After hanging out in Berkeley, Arakaki moved to Los Angeles, where he worked as a gardener for three years. “But LA was too big, too flat and had too many people,” he says. At age 26, he was back in Berkeley, working nights at Yoshi’s as sous chef, making tempura and yakitori. His day job was in the original Berkeley Bowl’s fish market. These double shifts kept him busy but allowed him to save money for his goal of opening his own restaurant. After Yoshi’s, Arakaki trained at a succession of Japanese restaurants in Marin, Concord, Napa and San Francisco to learn to prepare sushi.
When a friend who had a T-shirt shop on MLK alerted him that a frozen yogurt shop between University and Addison was about to close, Arakaki saw that its counter would make a perfect sushi bar. He admits the reason he chose the name Sushi California, “I was going to have a chain of restaurants, but well, that never happened.”
Besides the black seaweed salad and salty fish on tofu, Arakaki serves “Okinawan soba noodles,” made with wheat (instead of buckwheat) and served in a soup with pork belly that has been boiled for three hours so it is not fatty.
Chef Arakaki admits that he used to offer other Okinawan classics like goya champura (sautéed bitter melon) but they did not sell well.
What a shame. Not only are residents of Okinawa famous for their longevity, they are noted for healthy aging, low rates of heart disease, strokes and certain cancers and boast the most centenarians (those over 100) in the world. Sadly, the American influence from military bases and ubiquitous fast-food joints are taking their toll on the younger generation who are expected to have much shorter life spans than their grandparents.

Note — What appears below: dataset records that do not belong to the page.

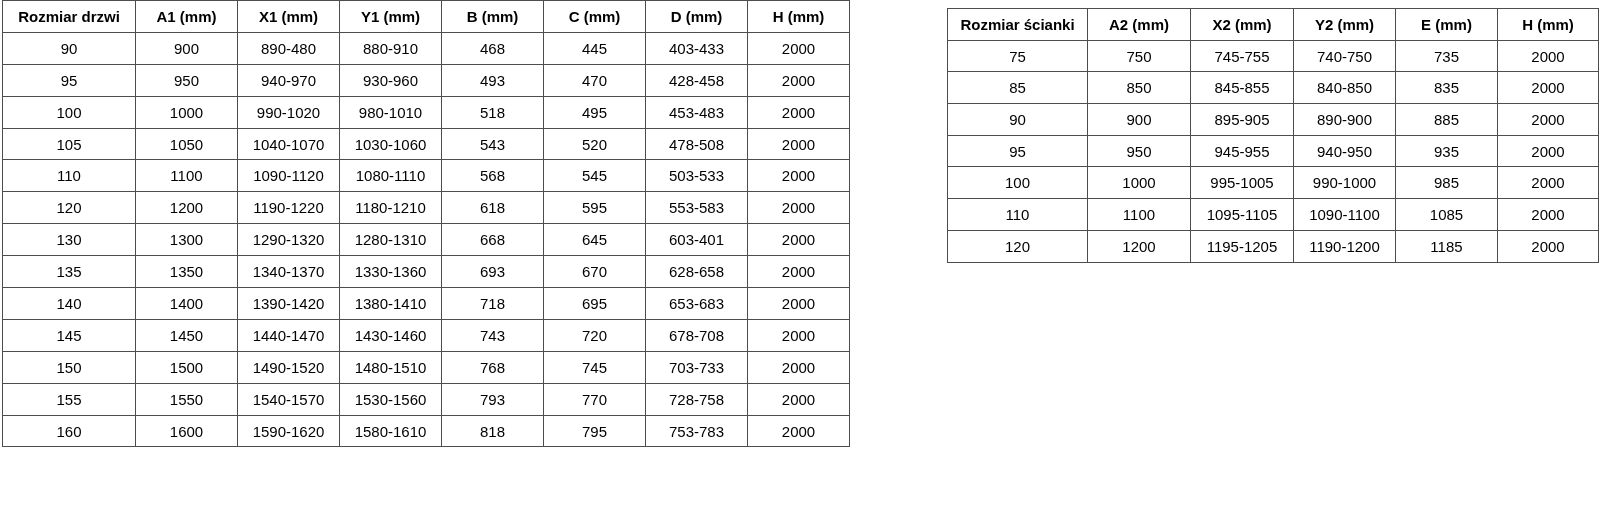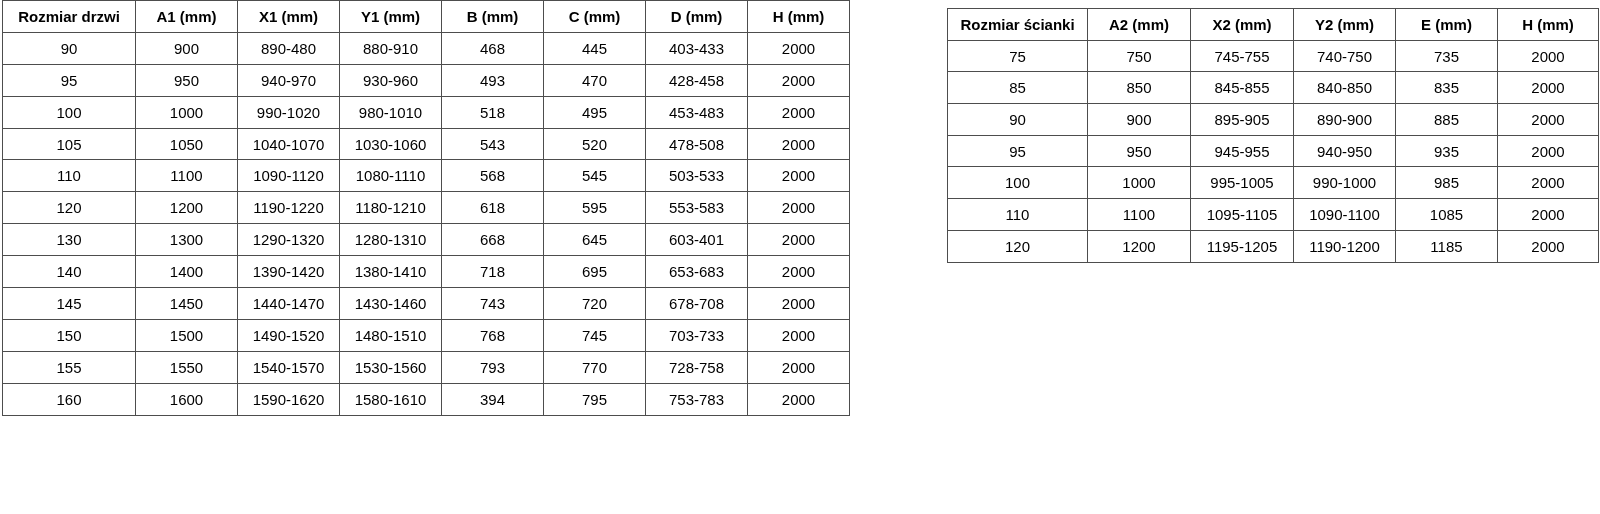--- a/index.html
+++ b/index.html
@@ -141,6 +141,16 @@
           <td>2000</td>
         </tr>
         <tr>
+          <td>135</td>
+          <td>1350</td>
+          <td>1340-1370</td>
+          <td>1330-1360</td>
+          <td>693</td>
+          <td>670</td>
+          <td>628-658</td>
+          <td>2000</td>
+        </tr>
+        <tr>
           <td>140</td>
           <td>1400</td>
           <td>1390-1420</td>

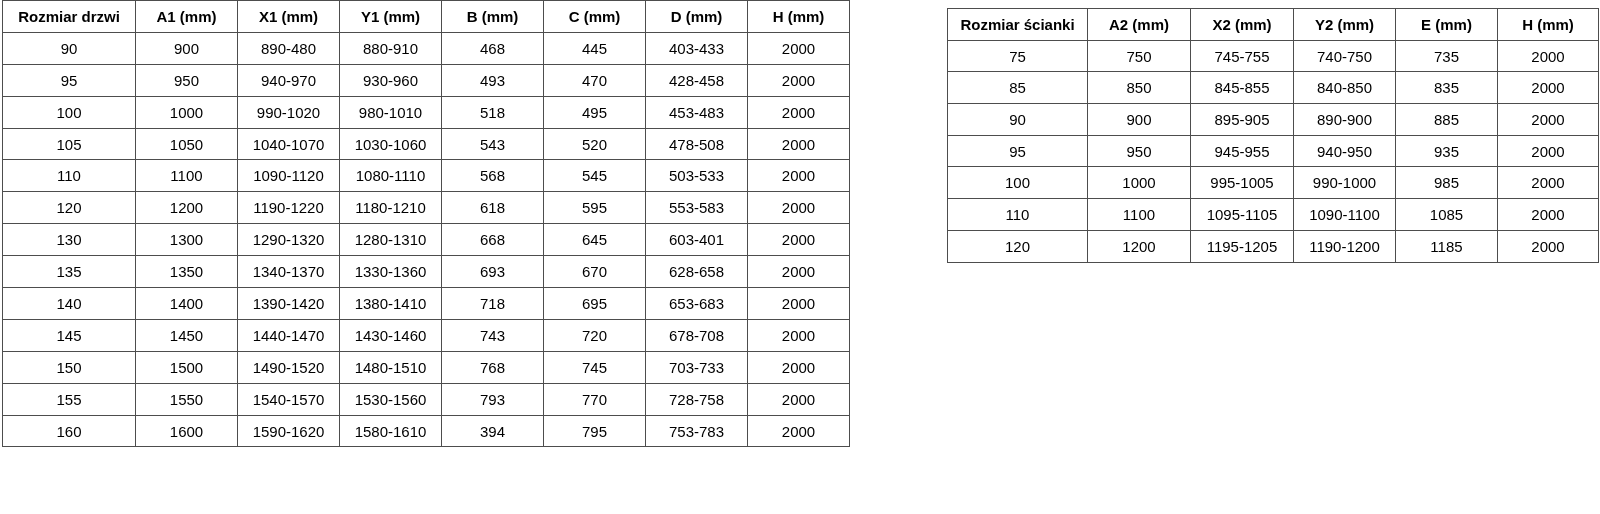--- a/index.html
+++ b/index.html
@@ -195,7 +195,7 @@
           <td>1600</td>
           <td>1590-1620</td>
           <td>1580-1610</td>
-          <td>394</td>
+          <td>818</td>
           <td>795</td>
           <td>753-783</td>
           <td>2000</td>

Chef Arakaki shows me the framed photographs by the door, featuring some of his most loyal customers. One couple, he tells me, have been coming almost every Friday night for 25 years. Another, who spent many dates at Sushi California, celebrated their wedding rehearsal by renting out the restaurant. One longtime customer whose photo is also in the frame by the door is Albert Einstein’s granddaughter.
Sushi Cal is cozy space with warm orange and yellow walls and seats 30 (including six seats at the sushi bar). It can be crowded on Monday and Fridays thanks to the live music. Chef Arakaki used to serve lunches, but after more than a quarter century, he has cut back to dinners only Monday-Saturday and uses the mornings to shop at Berkeley Bowl and Monterey Market.
All around the restaurant are statues, figurines (even toothpick holders) in the form of Shisa, the cross between a fierce lion and dog that is the symbol of good luck and the protector of Okinawa.
When his rice steamer dings after 45 minutes, and I have finished my questions, Chef Arakaki heats the salt, sugar and vinegar that makes “sushi rice” and mixes it into the cooling rice in his large wooden tub, using his hands and a spatula, just like he’s been doing for 27 years. Time to get ready for another dinner with customers who feel like friends.
2033 Martin Luther King Jr. Way
Monday to Saturday, 5-9:30 p.m. (Live music Monday and Friday from 7-9:30 p.m. by guitarist Hideo Date.)